La fracture territoriale persiste dans la tech. Epicentre de la French Tech, Paris et l'Ile-de-France regroupent un tiers des startups du pays et 70% des montants levés en capital-risque en 2019, d'après le cabinet de conseil EY. Logiquement, cette domination se traduit dans les salaires : alors que les métiers tech sont sous tension et que les startups comme les grands groupes s'arrachent les talents à la fois techniques (développeurs, data scientists...), commerciaux et de marketing digital, les emplois pourvus à Paris sont significativement mieux payés que partout ailleurs en France.
D'après une étude de cabinet de recrutement Urban Linker, un même poste dans la tech sera payé en moyenne entre 20% et 30% plus cher à Paris que dans les autres métropoles régionales. La différence peut être plus importante encore dans les écosystèmes régionaux plus petits, donc moins concurrentiels, comme Strasbourg, Saint-Etienne ou Dijon, et ainsi "dépasser les 30%", d'après Florent Muller, le principal éditeur de l'étude chez Urban Linker.
La taille de l'écosystème compte
Cet écart se retrouve quelque soit le métier, comme l'illustre le tableau ci-dessous qui prend l'exemple des développeurs PHP, qui est le langage de programmation le plus communément choisi par les entreprises, et qui regroupe donc la communauté de développeurs la plus large en France. On y remarque un écart d'au moins 5000 euros annuel pour le même poste, dans la fourchette basse.

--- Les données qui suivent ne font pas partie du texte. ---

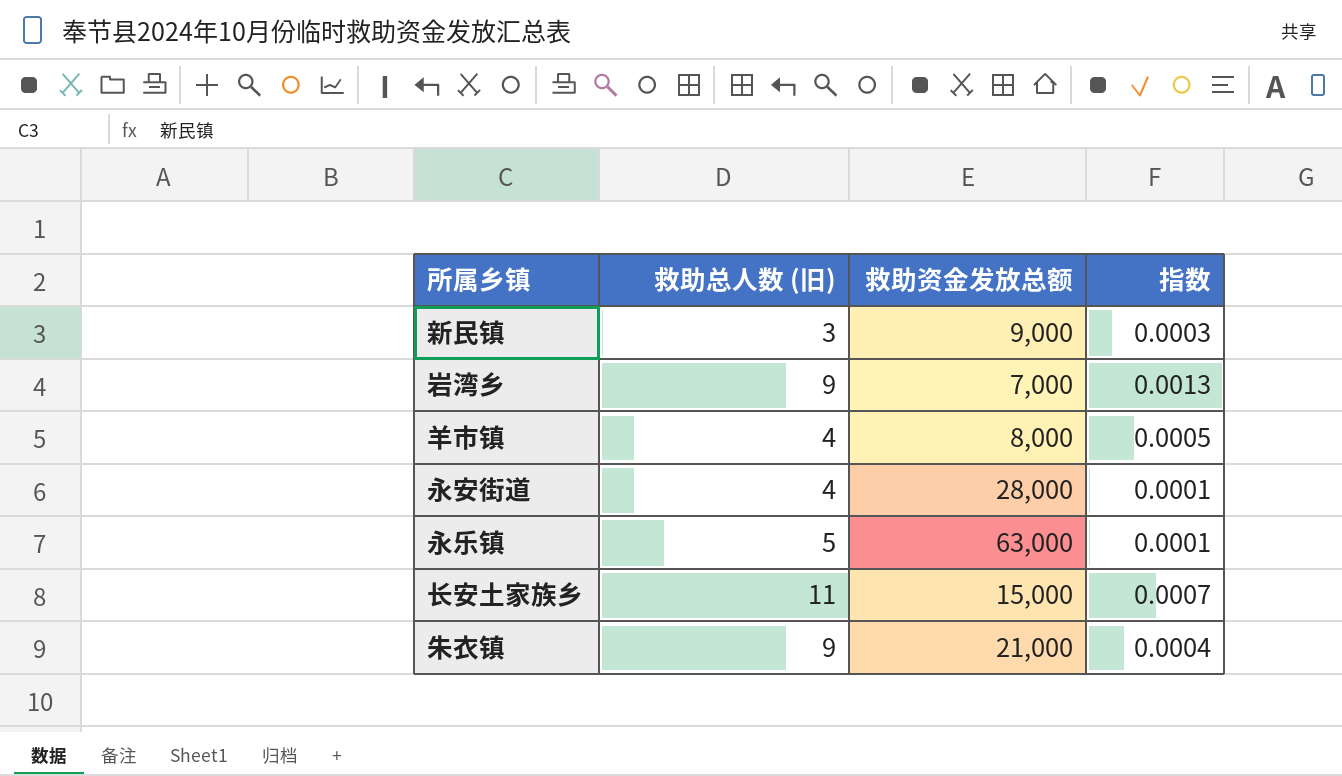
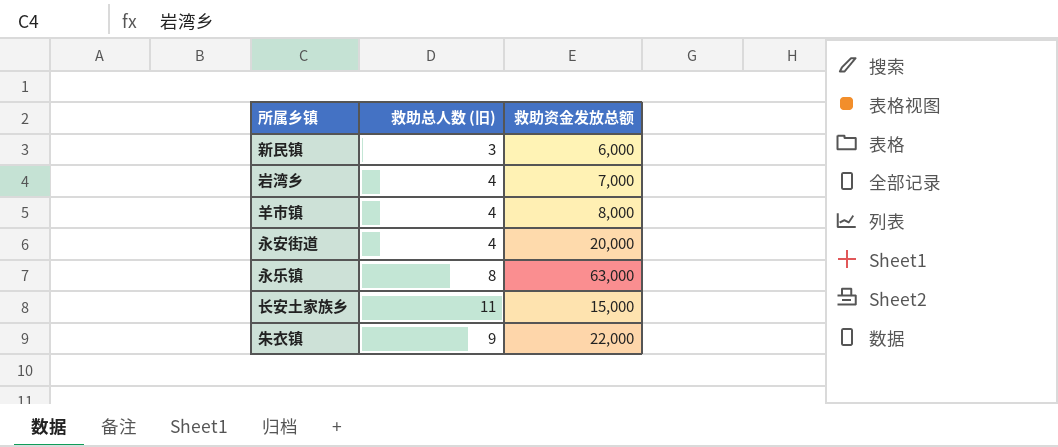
column 指数 | formula: [救助总人数 (旧)] / [救助资金发放总额] -> none
新民镇 | 救助资金发放总额: 9,000 -> 6,000
岩湾乡 | 救助总人数 (旧): 9 -> 4
永安街道 | 救助资金发放总额: 28,000 -> 20,000
永乐镇 | 救助总人数 (旧): 5 -> 8
朱衣镇 | 救助资金发放总额: 21,000 -> 22,000

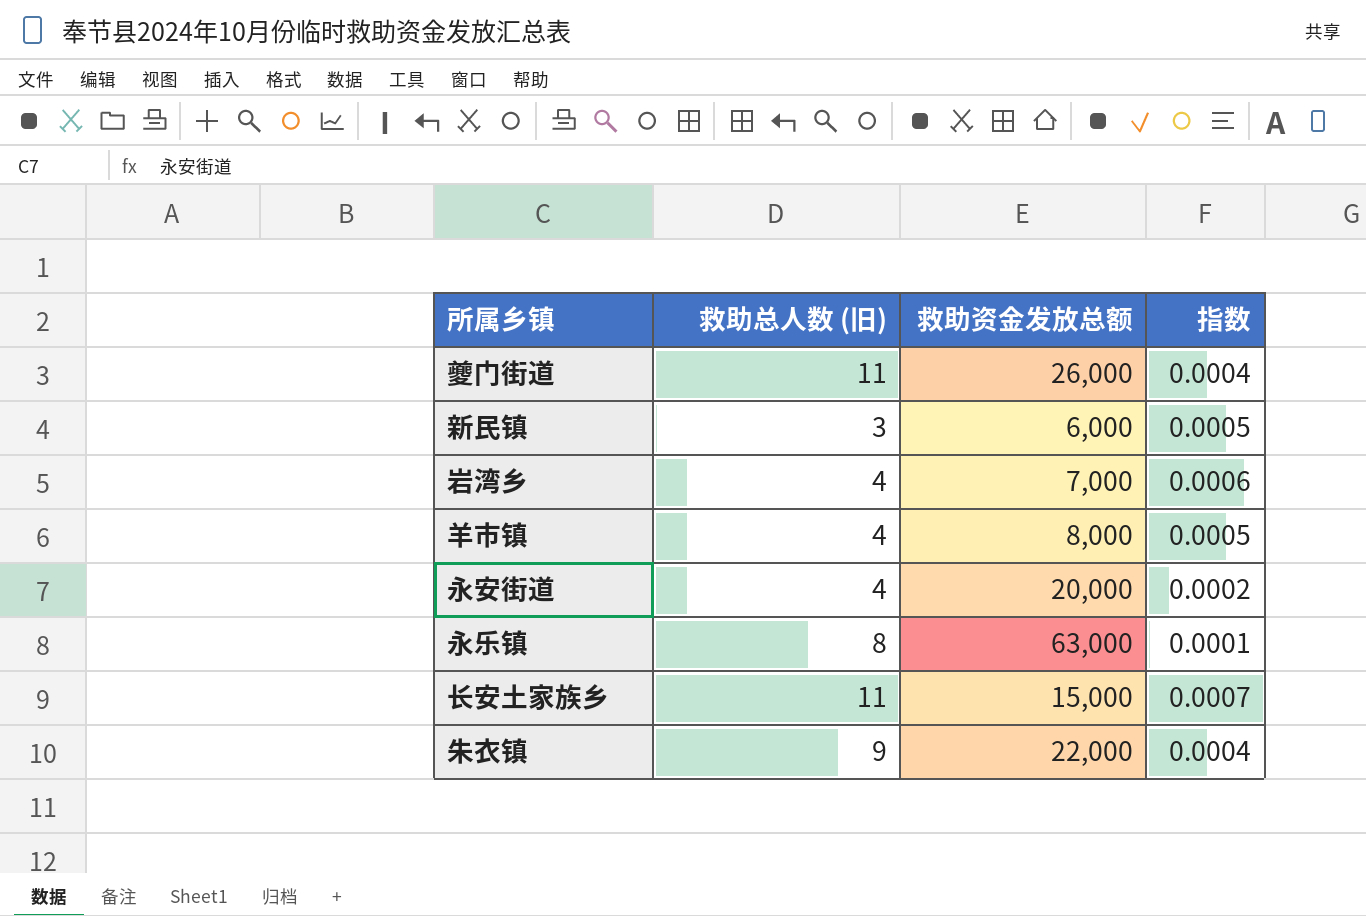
column 指数 | formula: none -> [救助总人数 (旧)] / [救助资金发放总额]
row 夔门街道: none -> 11 | 26,000 | 0.0004

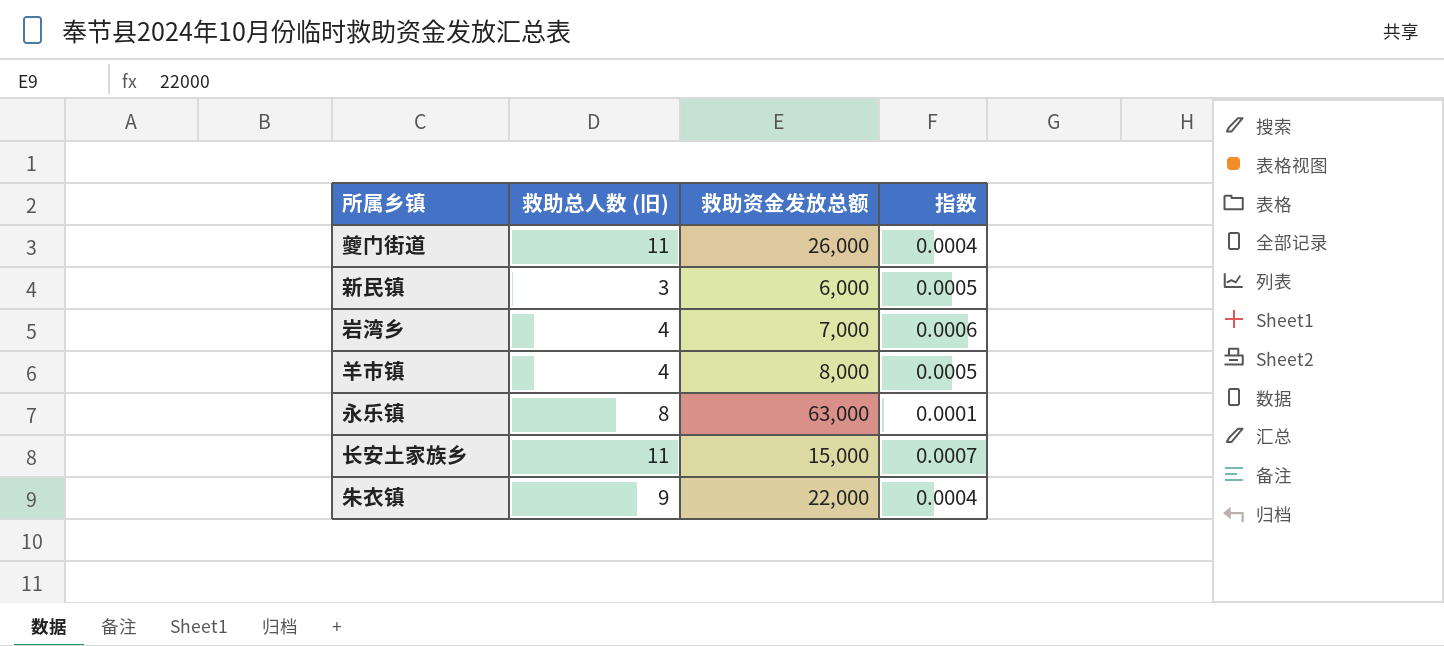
row 永安街道: 4 | 20,000 | 0.0002 -> none

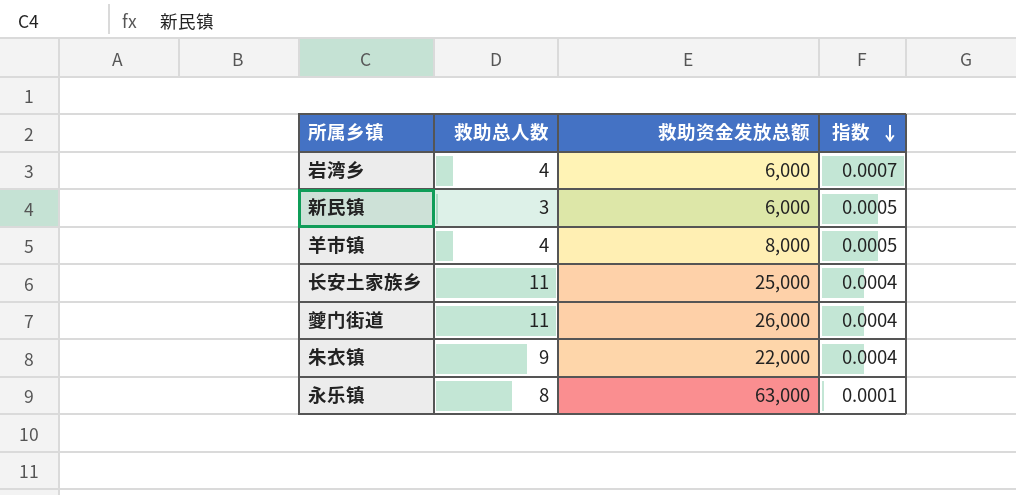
row order: none -> 指数 descending
column name: 救助总人数 (旧) -> 救助总人数
岩湾乡 | 救助资金发放总额: 7,000 -> 6,000
岩湾乡 | 指数: 0.0006 -> 0.0007
长安土家族乡 | 救助资金发放总额: 15,000 -> 25,000
长安土家族乡 | 指数: 0.0007 -> 0.0004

Le cabinet de recrutement explique cette différence par plusieurs facteurs. "Le coût de la vie en Ile-de-France joue évidemment sur les salaires, mais la taille et la maturité de l'écosystème et la guerre des talents qui va avec sont les principaux facteurs", estime Florent Muller.
On peut y voir un effet direct de la puissance financière de l'Ile-de-France, où se concentrent la plupart des investisseurs et où de nombreuses startups avec de grandes ambitions en terme de levées de fonds s'installent. L'Ile-de-France présente aussi un écosystème de startups plus matures, comme le montre la domination de la région dans le French Tech 120 (84 startups franciliennes sur 123 places).
Lyon, Bordeaux, Nantes et Lille sont les villes les plus attractives
Ainsi, l'étude d'Urban Linker souligne que 95% des recrutements sont effectués dans des villes de plus de 200.000 habitants, contre 4% dans les villes entre 130.000 et 200.000 habitants, et seulement 1% pour celles dont la population est inférieure à 130.000 habitants.
En région, les métropoles les plus attractives sont aussi, logiquement, celles dont l'écosystème tech est le plus développé. C'est pourquoi les salaires sont plus importants à Lyon (la deuxième région la plus dynamique en terme de levées de fonds), Bordeaux (où de plus en plus de startups en hyper-croissance, comme ManoMano, installent des bureaux pour profiter de la qualité de vie), Nantes (doté d'un écosystème d'innovation très dynamique) et Lille (qui abrite Euratechnologies et plusieurs champions de la French Tech comme la licorne OVH), qu'à Strasbourg, Saint-Etienne, Dijon et même Montpellier, où les salaires sont parmi les plus bas. Rennes, Toulouse, Nice, Grenoble, Marseille et Aix-en-Provence sont dans la médiane.
Un mouvement "Paris vers régions" de plus en plus important
Mais les écarts de salaires n'atteignent pas l'attractivité des métropoles régionales, bien au contraire.
"Nous avons observé un vrai phénomène de migration des régions vers Paris, mais désormais on remarque de plus en plus de profils, notamment des travailleurs confirmés ou seniors, qui font le mouvement inverse "Paris vers régions", observe Florent Muller.
Leurs motivations sont "soit pour se rapprocher de leur région natale, soit pour gagner en qualité de vie, quitte à perdre en salaire", ajoute-t-il. Cette mobilité est d'autant plus importante au fur et à mesure que les écosystèmes régionaux gagnent en maturité et permettent à leurs startups d'accéder à des financements conséquents, même si la plupart des fonds d'investissement gardent une approche très centralisée.
La tendance, au sein des startups plus matures, de créer des divisions régionales hors de Paris, contribue à renforcer l'attractivité des métropoles régionales. "Les salariés sont moins chers, bénéficient d'une bonne qualité de vie et sont en général plus fidèles qu'à Paris, où les meilleures startups se battent pour attirer et conserver les meilleurs profils avec les Gafa et les grands groupes", précise Florent Muller.